1. Palpable purpura on exam → suspect small-vessel vasculitis (non-blanching inflammatory purpura).
2. History & labs: check for triggers (recent infections, new drugs) and any systemic symptoms; get basic labs (CBC, CMP) and urinalysis to screen for internal organ involvement.
3. Confirm diagnosis: biopsy a fresh lesion for histopathology (neutrophilic leukocytoclastic vasculitis) and do direct IF for immune deposits.

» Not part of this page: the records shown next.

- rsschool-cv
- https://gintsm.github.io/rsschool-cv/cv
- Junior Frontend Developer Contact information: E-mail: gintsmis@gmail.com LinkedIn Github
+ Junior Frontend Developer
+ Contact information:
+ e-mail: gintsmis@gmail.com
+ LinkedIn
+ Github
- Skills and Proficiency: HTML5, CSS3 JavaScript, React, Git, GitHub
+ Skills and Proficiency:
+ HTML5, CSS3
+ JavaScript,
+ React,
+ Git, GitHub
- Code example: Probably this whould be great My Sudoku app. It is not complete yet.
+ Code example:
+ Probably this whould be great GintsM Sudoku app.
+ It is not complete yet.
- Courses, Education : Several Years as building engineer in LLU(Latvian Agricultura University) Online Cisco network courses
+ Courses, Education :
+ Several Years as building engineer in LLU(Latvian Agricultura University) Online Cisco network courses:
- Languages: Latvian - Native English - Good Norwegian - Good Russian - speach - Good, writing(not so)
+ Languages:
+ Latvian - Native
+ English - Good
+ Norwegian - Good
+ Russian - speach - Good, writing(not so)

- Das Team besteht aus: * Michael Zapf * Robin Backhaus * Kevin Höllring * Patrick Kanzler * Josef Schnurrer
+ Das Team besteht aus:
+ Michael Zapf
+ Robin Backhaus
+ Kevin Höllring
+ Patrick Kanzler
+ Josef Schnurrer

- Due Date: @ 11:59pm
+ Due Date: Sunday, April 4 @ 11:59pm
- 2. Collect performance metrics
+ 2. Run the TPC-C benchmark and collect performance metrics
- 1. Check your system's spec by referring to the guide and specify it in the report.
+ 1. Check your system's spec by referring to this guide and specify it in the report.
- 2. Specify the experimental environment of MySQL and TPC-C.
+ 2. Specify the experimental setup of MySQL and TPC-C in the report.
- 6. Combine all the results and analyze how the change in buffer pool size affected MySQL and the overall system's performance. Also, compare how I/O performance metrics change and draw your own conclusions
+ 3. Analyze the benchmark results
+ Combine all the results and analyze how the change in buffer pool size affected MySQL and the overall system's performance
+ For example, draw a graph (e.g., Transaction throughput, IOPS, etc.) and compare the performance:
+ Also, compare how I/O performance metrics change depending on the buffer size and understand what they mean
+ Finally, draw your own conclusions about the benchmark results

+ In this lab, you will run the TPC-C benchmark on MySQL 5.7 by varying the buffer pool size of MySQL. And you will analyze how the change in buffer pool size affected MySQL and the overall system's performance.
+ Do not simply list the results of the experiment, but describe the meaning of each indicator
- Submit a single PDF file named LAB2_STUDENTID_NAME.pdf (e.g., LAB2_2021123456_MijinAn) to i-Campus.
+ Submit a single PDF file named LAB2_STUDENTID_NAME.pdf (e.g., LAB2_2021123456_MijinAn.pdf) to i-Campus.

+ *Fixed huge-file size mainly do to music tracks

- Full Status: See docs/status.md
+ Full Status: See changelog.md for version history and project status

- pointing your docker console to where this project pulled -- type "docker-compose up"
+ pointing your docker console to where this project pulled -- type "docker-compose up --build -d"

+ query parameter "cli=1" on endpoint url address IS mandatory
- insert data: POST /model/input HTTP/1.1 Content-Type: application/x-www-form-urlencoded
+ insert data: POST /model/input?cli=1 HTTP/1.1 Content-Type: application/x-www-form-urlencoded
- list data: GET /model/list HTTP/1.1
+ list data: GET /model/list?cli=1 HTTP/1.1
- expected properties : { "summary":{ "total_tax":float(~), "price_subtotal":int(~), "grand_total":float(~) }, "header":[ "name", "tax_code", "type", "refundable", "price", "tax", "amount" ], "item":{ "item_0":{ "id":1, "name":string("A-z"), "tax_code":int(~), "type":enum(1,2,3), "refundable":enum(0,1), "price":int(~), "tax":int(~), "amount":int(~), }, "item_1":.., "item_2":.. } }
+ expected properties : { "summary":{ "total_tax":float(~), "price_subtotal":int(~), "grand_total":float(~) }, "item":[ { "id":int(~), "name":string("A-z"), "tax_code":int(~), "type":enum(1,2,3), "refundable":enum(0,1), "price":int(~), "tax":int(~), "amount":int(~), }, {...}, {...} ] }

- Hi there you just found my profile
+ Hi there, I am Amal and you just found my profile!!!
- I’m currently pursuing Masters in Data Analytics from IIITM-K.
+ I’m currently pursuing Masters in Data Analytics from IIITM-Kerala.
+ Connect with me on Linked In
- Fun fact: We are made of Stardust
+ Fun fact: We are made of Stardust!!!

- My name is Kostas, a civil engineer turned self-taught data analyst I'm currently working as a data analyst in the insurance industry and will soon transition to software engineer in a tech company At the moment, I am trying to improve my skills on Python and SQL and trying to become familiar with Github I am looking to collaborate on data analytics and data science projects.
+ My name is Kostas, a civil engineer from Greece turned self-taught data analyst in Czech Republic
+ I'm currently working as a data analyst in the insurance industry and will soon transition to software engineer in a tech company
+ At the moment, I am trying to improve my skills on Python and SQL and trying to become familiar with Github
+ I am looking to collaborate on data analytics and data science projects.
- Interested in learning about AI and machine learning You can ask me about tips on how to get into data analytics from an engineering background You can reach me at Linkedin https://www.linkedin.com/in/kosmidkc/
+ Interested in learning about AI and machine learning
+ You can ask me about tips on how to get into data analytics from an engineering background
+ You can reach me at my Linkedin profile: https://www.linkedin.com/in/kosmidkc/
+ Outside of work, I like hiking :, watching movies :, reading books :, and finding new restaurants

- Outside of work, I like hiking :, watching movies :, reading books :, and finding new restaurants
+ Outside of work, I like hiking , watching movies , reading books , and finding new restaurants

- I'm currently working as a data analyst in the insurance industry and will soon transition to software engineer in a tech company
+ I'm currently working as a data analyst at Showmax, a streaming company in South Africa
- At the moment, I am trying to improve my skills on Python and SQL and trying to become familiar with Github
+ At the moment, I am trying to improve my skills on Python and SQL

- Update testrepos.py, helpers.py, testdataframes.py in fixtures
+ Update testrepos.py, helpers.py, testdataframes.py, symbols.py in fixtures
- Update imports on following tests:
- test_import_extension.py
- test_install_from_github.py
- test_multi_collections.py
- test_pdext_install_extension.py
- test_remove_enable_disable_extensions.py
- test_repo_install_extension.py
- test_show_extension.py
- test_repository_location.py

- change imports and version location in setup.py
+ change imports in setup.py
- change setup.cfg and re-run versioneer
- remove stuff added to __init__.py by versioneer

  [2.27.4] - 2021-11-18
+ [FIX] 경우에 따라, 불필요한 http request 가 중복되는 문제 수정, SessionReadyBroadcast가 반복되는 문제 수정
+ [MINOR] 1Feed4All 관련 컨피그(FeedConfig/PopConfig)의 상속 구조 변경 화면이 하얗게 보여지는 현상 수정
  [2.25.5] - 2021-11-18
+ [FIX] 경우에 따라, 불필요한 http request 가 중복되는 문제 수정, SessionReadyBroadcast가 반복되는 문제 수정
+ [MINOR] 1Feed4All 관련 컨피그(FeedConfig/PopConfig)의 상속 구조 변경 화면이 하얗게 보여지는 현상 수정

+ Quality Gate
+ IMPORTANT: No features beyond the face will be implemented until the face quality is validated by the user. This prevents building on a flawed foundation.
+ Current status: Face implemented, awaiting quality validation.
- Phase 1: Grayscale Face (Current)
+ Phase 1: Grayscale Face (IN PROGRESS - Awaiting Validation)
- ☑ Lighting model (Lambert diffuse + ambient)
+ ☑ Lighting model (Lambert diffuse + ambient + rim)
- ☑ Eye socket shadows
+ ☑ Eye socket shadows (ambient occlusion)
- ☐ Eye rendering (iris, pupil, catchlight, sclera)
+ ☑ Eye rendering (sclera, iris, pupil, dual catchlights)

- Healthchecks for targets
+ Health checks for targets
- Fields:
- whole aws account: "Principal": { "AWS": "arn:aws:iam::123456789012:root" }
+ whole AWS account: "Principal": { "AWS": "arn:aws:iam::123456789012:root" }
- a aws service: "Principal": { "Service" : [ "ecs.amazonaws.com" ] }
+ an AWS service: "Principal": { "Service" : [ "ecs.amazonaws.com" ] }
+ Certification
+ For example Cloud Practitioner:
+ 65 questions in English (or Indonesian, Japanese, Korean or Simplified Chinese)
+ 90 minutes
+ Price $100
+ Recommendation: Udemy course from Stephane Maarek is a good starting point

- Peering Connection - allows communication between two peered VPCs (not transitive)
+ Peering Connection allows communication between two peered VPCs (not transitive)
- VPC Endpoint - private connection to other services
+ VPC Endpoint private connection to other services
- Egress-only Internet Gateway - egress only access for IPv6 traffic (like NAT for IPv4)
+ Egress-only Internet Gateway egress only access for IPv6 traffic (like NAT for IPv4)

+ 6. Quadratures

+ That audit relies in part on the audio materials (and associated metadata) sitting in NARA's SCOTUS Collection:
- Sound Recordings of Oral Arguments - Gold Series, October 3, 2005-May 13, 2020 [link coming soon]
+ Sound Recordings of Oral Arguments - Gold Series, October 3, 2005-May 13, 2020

4. If systemic involvement is evident → order specialized tests (ANCA, complement levels, hepatitis serologies, etc.) and refer as needed (treat as systemic vasculitis).
5. If only skin is involved (ICV) → remove offending agent (if any), treat symptomatically, and observe. Add steroids or colchicine/dapsone if needed for persistent lesions.

• Middle-aged patient who recently took a new drug and develops crops of palpable purpura on the lower legs, but has normal labs and no hematuria → idiopathic cutaneous small-vessel vasculitis (leukocytoclastic vasculitis).
• Skin biopsy of a leg lesion shows neutrophils with nuclear debris and fibrin in vessel walls (leukocytoclastic angiitis) → confirms cutaneous small-vessel vasculitis.